Grupo etario de 75 a 79 años: “Un 80% más de contagios habríamos tenido si no es gracias a la vacuna que ha prevenido eso en este grupo”. –

Grupo etario entre 70 y 74 años: “Se repite la diferencia en torno al 60%”.

En grupos más jóvenes, la diferencia porcentual va disminuyendo, porque la fracción de gente vacunada con dos dosis y pasadas las 14 semanas, es menor. Por ejemplo, entre 50 y 59 la diferencia “es casi nada”, y menores de 40 “la diferencia es mínima”, explicó el académico.

Si llevamos este comparativo a la población total vacunada, la diferencia es de un 7%, pero “ese número es un poco injusto con la vacuna, porque solo una fracción de la población tiene las 2 dosis”, aclaró Engel.

Conclusiones

Una de las primeras conclusiones del estudio es que deben transcurrir al menos de dos semanas desde la segunda dosis para que la vacuna entregue su máximo de protección.

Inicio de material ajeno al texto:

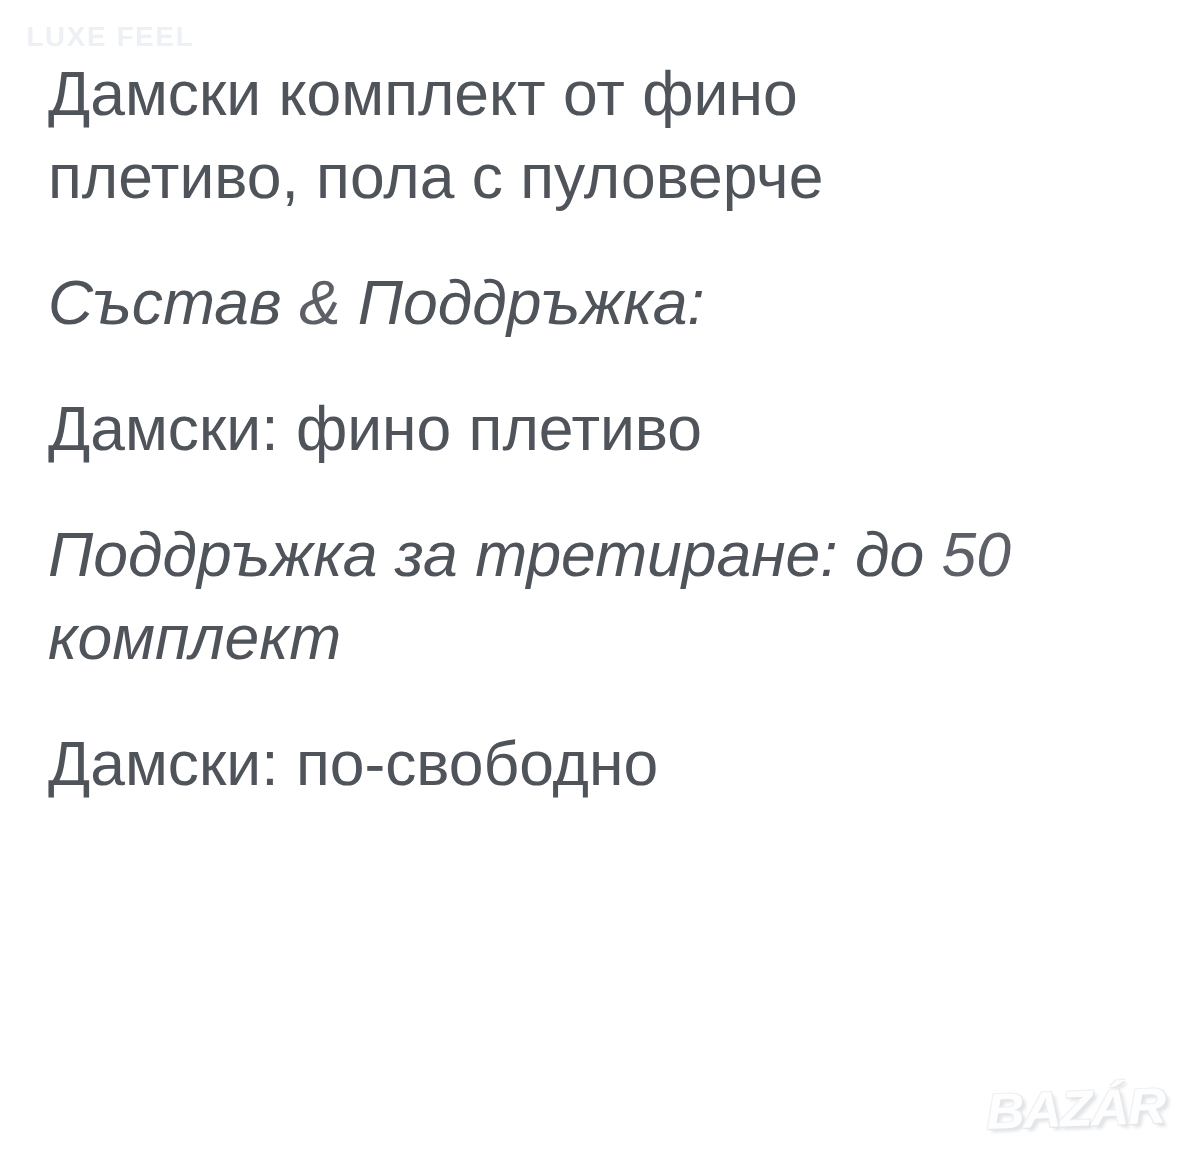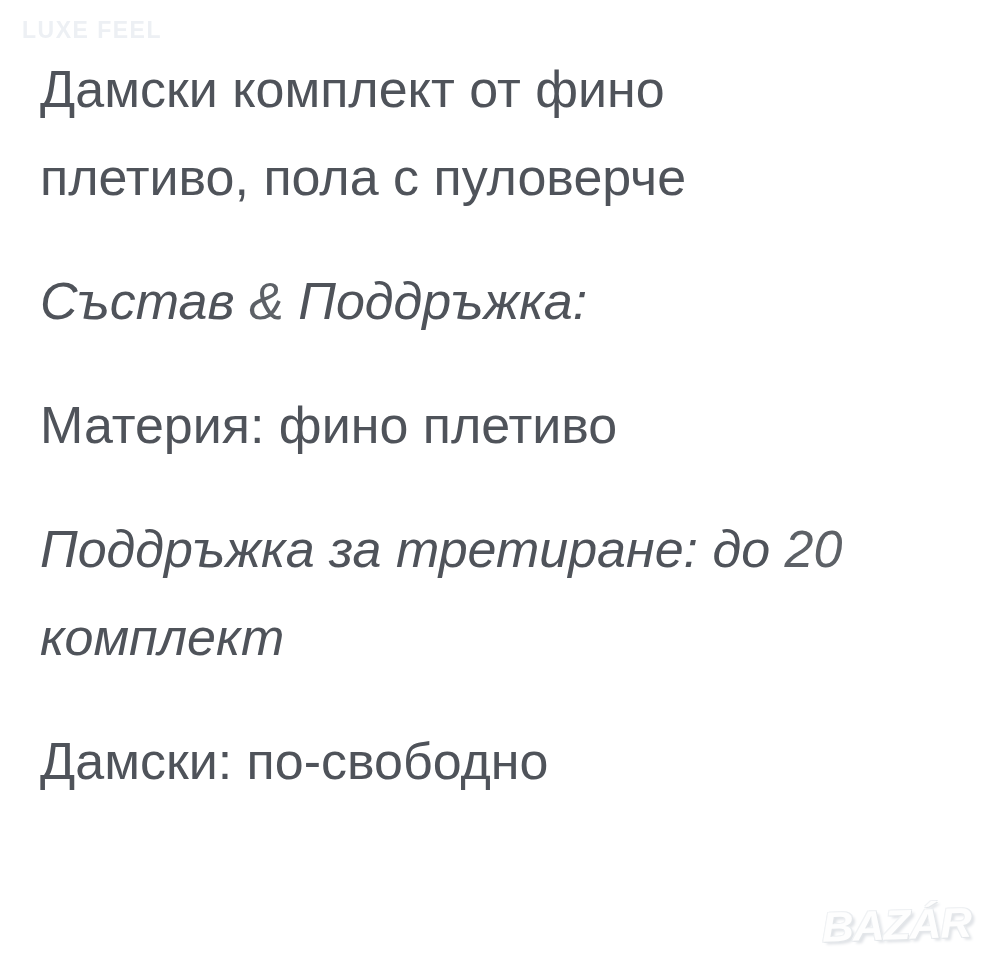--- a/index.html
+++ b/index.html
@@ -32,7 +32,7 @@
     right: 38px;
     color: #4f535a;
     font-size: 52px;
-    line-height: 88px;
+    line-height: 69px;
     font-weight: 400;
   }
   .content p {

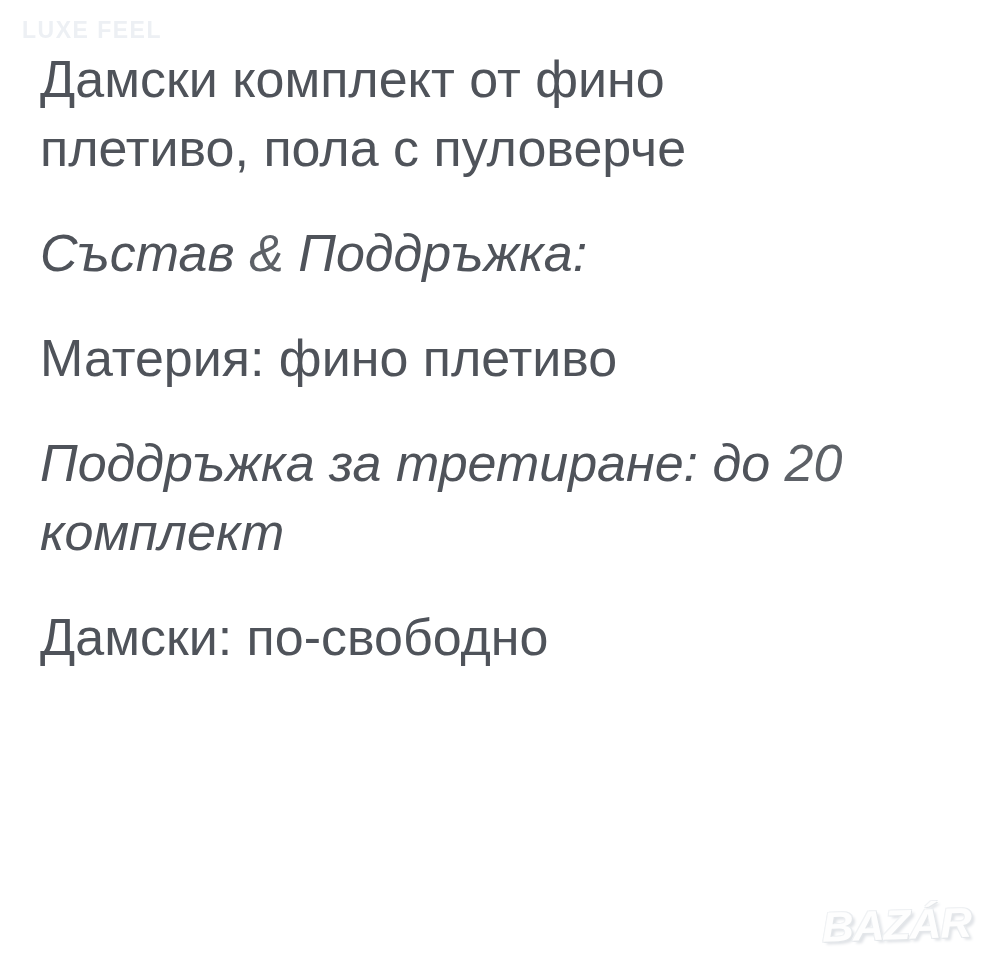--- a/index.html
+++ b/index.html
@@ -79,7 +79,7 @@
 
   <p class="inline-mixed"><span>Състав </span><span class="light-glyph">&amp;</span><span> Поддръжка:</span></p>
 
-  <p>Материя: фино плетиво</p>
+  <p>Дамски: фино плетиво</p>
 
   <p class="inline-mixed"><span>Поддръжка за третиране: до </span><span class="light-glyph">20</span><br><span>комплект</span></p>
 

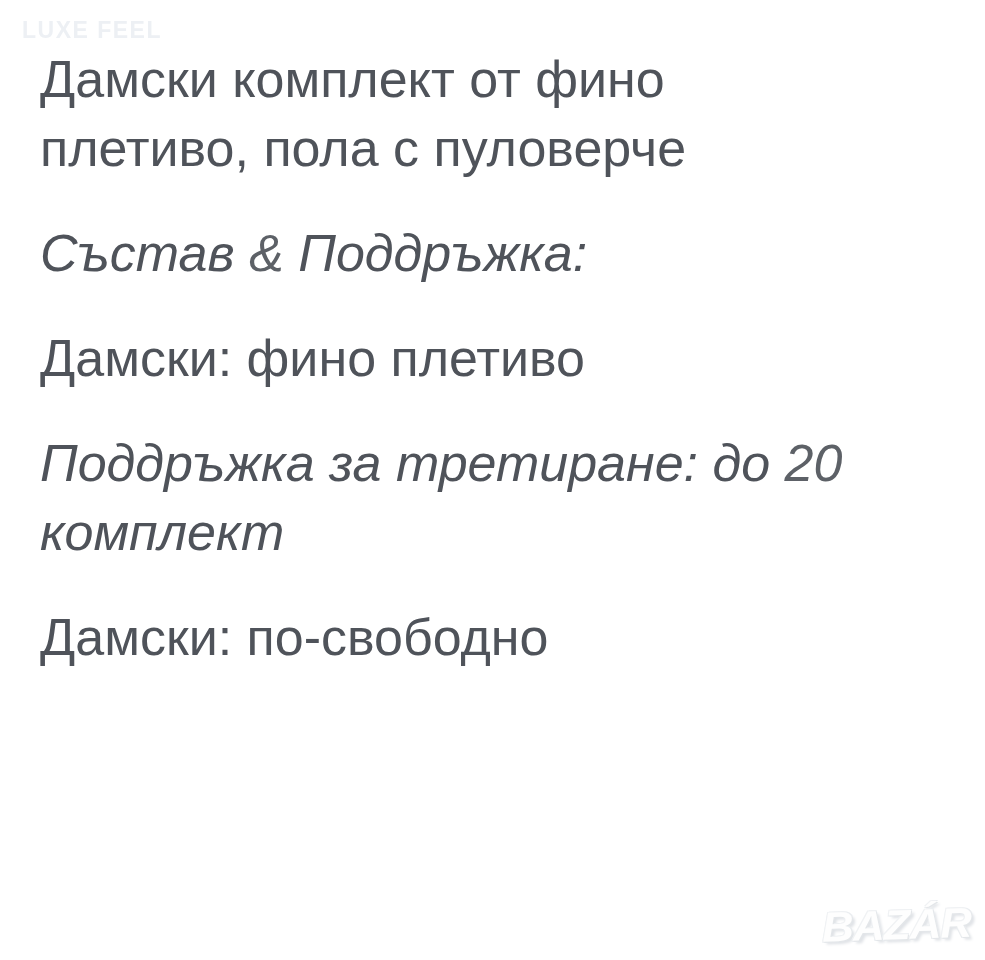--- a/index.html
+++ b/index.html
@@ -81,7 +81,7 @@
 
   <p>Дамски: фино плетиво</p>
 
-  <p class="inline-mixed"><span>Поддръжка за третиране: до </span><span class="light-glyph">20</span><br><span>комплект</span></p>
+  <p class="inline-mixed"><span>Поддръжка за третиране: до </span><span class="light-glyph">50</span><br><span>комплект</span></p>
 
   <p>Дамски: по-свободно</p>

Una dosis tiene “muy poca protección”.

Pese a que la efectividad es del 54% y se asemeja a los estudios en fase 3 de Butantan, arrojó poco más de 50%, se abren dos escenarios para posibles análisis: primero, que si existen muchas variantes en Chile, la vacuna Sinovac mantiene la efectividad que tiene según estudios en fase 3, o segundo, que la circulación de nuevas variantes aún sea baja, y por eso se observen estos resultados. Además, que “lograr la inmunidad de rebaño será un desafío mayor, que en países que están aplicando vacunas de mayor efectividad”, dijo Engel.